╭─ SUPPLIED DATA

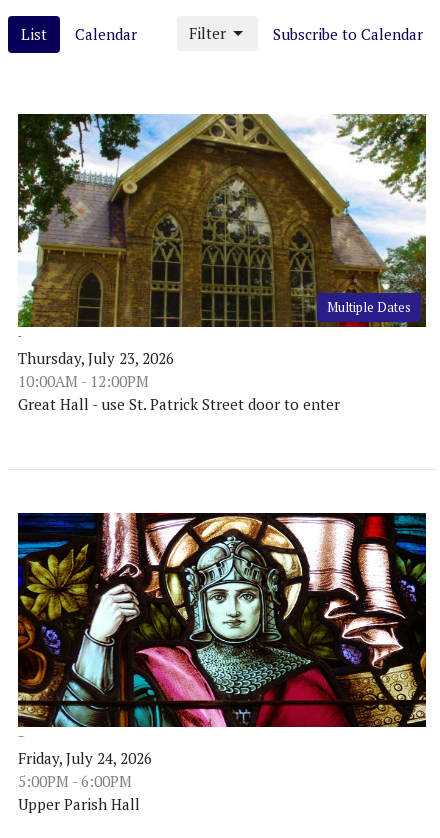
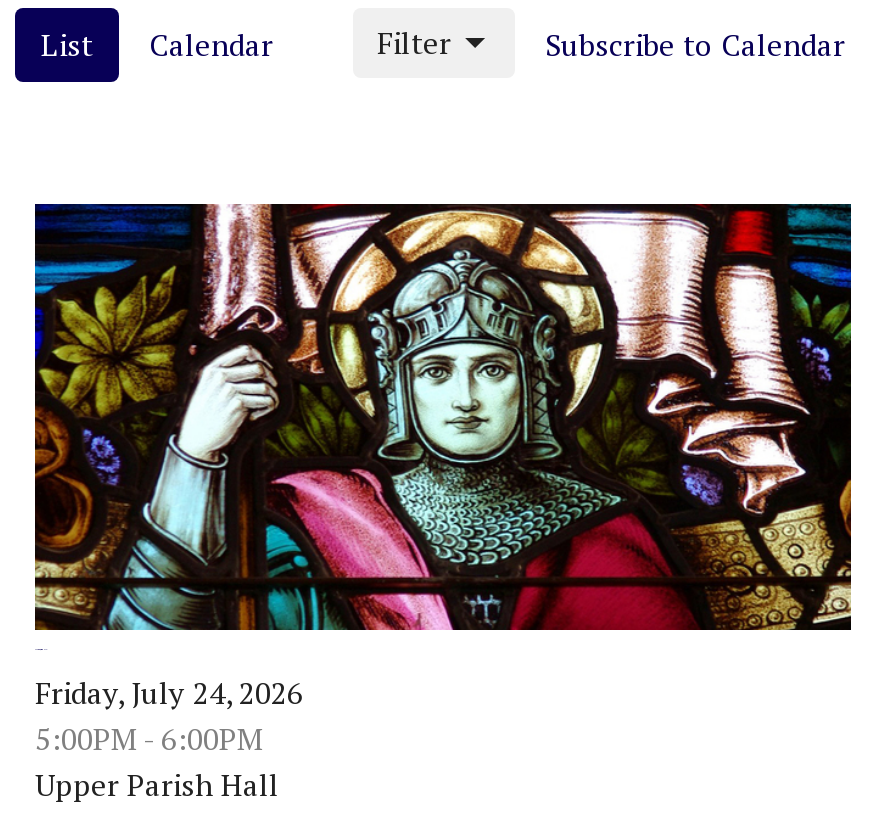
- [image]
- Multiple Dates
- Thursday, July 23, 2026
- 10:00AM - 12:00PM
- Great Hall - use St. Patrick Street door to enter
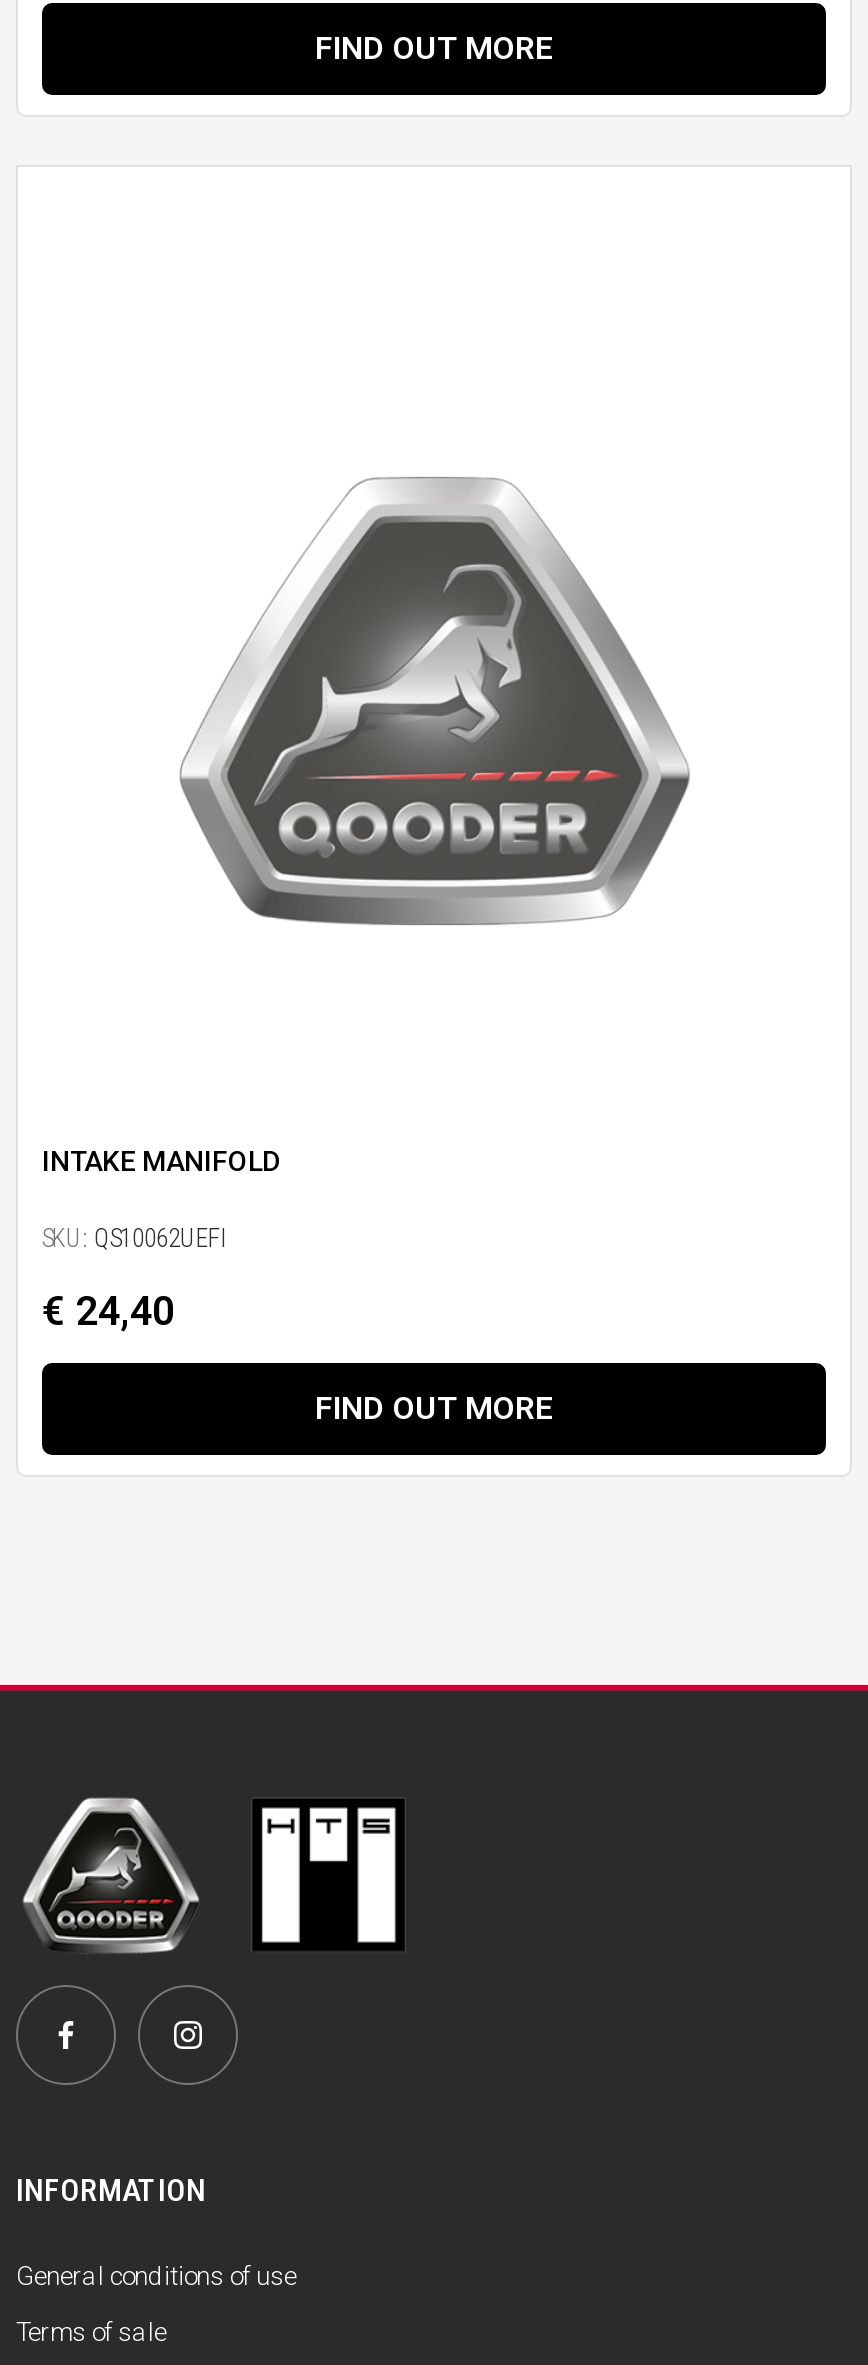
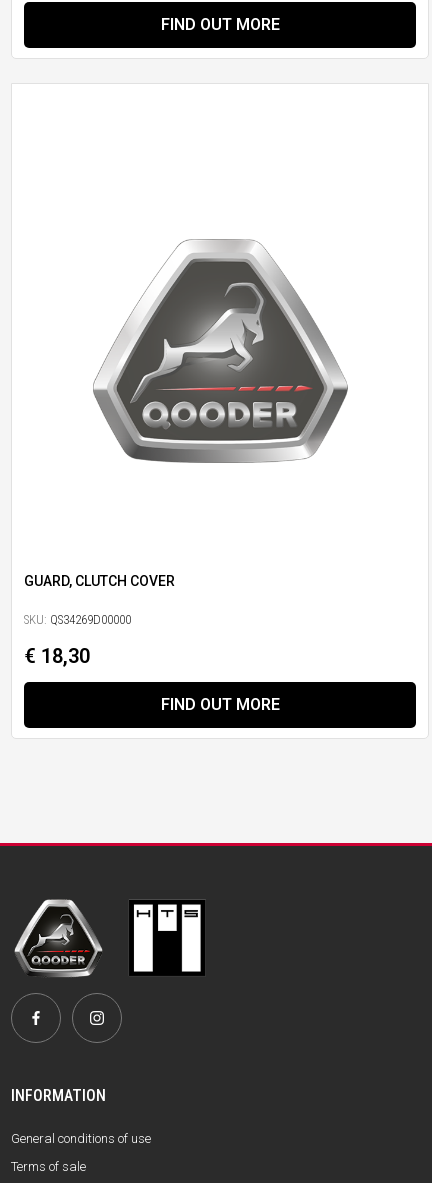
- INTAKE MANIFOLD
+ GUARD, CLUTCH COVER

- SKU: QS10062UEFI
+ SKU: QS34269D00000

- € 24,40
+ € 18,30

╰─

Return only the lines that start at the line containing "- 10:00AM - 12:00PM" and finish at the last line of the entries, exactly as written and without pictures.

- **ANSWER TO THE PROBLEM**
- 10:00AM - 12:00PM
- Great Hall - use St. Patrick Street door to enter
- INTAKE MANIFOLD
+ GUARD, CLUTCH COVER

- SKU: QS10062UEFI
+ SKU: QS34269D00000

- € 24,40
+ € 18,30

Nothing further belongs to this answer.